Exercise objective: In the data below, which lines hold "text"? Copy every one.

(Collected data entries)

· · ·

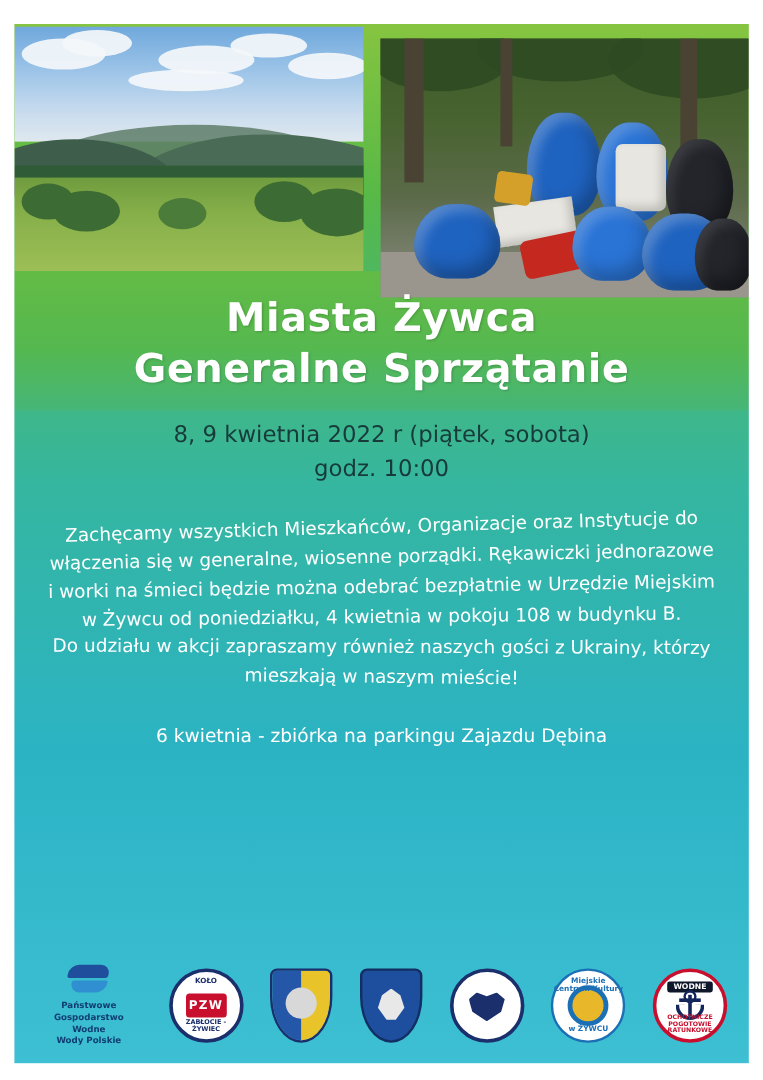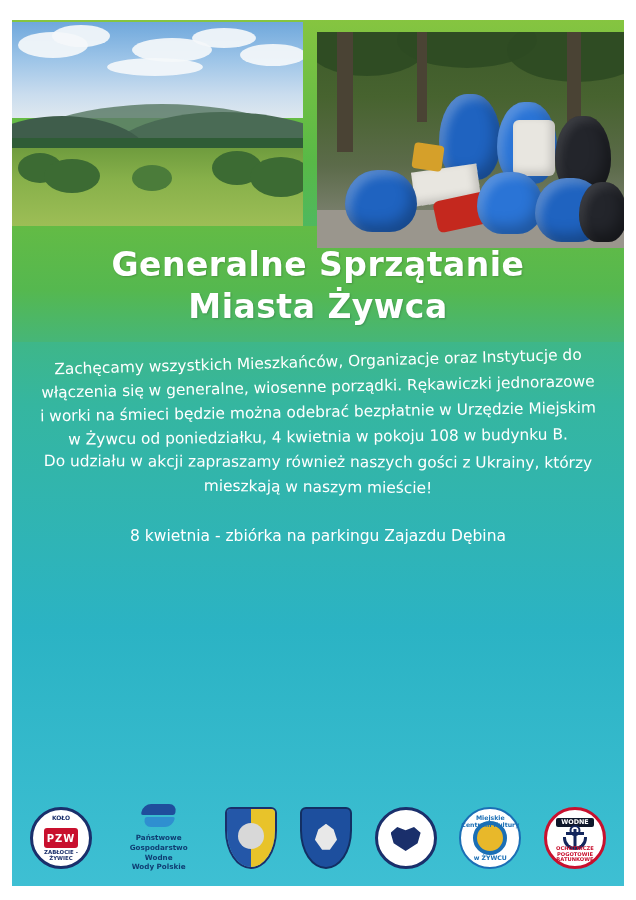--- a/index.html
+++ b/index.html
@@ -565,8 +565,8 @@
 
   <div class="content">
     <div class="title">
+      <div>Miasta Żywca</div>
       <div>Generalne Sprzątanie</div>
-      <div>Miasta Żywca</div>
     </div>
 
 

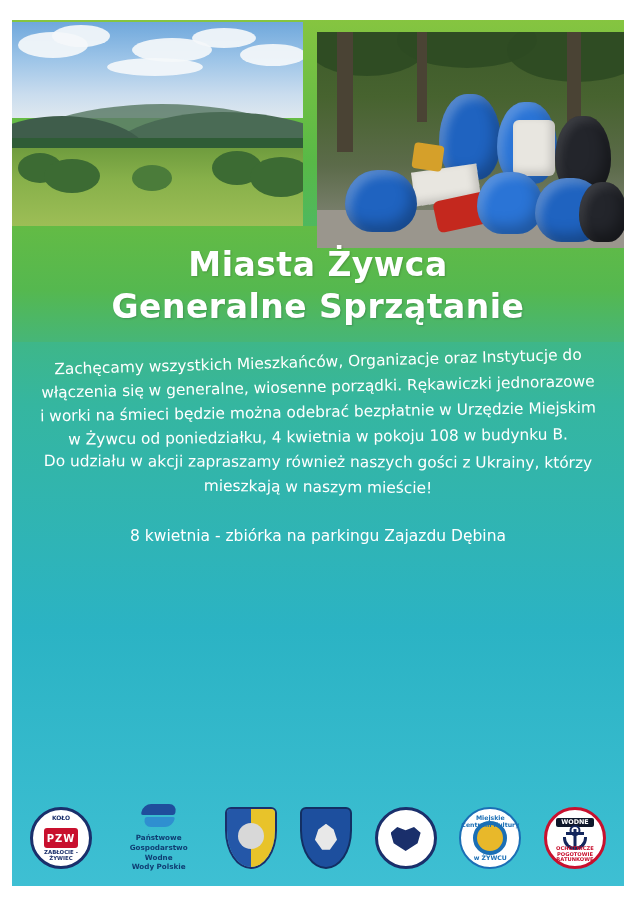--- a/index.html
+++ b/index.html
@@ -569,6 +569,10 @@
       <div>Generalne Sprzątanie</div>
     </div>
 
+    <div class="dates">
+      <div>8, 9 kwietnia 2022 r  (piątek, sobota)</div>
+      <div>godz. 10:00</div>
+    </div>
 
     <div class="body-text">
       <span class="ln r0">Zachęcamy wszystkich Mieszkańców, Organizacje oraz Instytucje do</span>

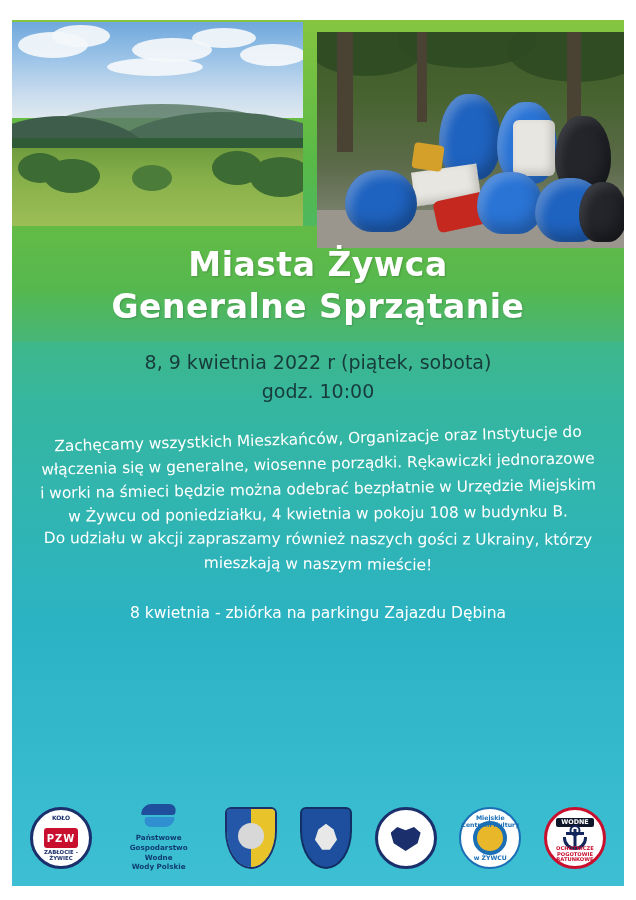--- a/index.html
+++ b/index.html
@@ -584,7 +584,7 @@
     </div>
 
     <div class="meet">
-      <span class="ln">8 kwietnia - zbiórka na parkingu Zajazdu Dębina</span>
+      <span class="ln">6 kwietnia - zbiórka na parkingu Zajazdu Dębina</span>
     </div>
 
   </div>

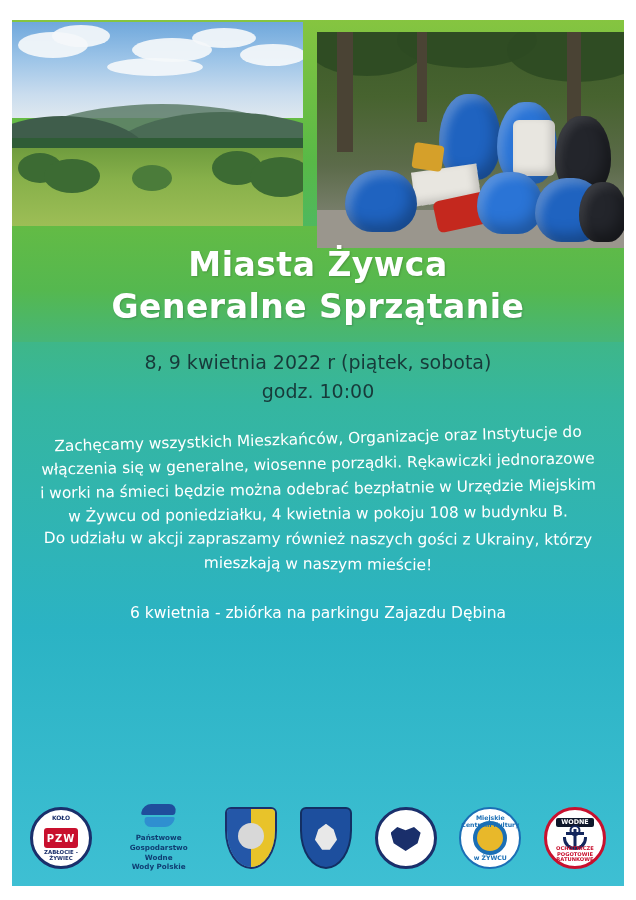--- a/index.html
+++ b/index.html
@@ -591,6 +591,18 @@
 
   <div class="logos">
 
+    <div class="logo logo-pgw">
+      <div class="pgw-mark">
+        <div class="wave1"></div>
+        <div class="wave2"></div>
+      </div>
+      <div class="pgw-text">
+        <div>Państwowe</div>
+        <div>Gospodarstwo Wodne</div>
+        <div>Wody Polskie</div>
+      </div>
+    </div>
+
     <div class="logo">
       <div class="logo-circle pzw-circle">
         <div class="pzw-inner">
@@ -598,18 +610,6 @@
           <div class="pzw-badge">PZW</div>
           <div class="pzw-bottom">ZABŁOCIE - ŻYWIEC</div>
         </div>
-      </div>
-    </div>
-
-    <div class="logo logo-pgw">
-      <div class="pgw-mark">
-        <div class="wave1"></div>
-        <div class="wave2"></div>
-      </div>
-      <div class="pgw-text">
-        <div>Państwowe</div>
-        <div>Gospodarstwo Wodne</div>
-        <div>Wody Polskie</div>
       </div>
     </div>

· · ·

Output below:
     <div class="body-text">
+      <div class="pgw-text">
-      <div class="pgw-text">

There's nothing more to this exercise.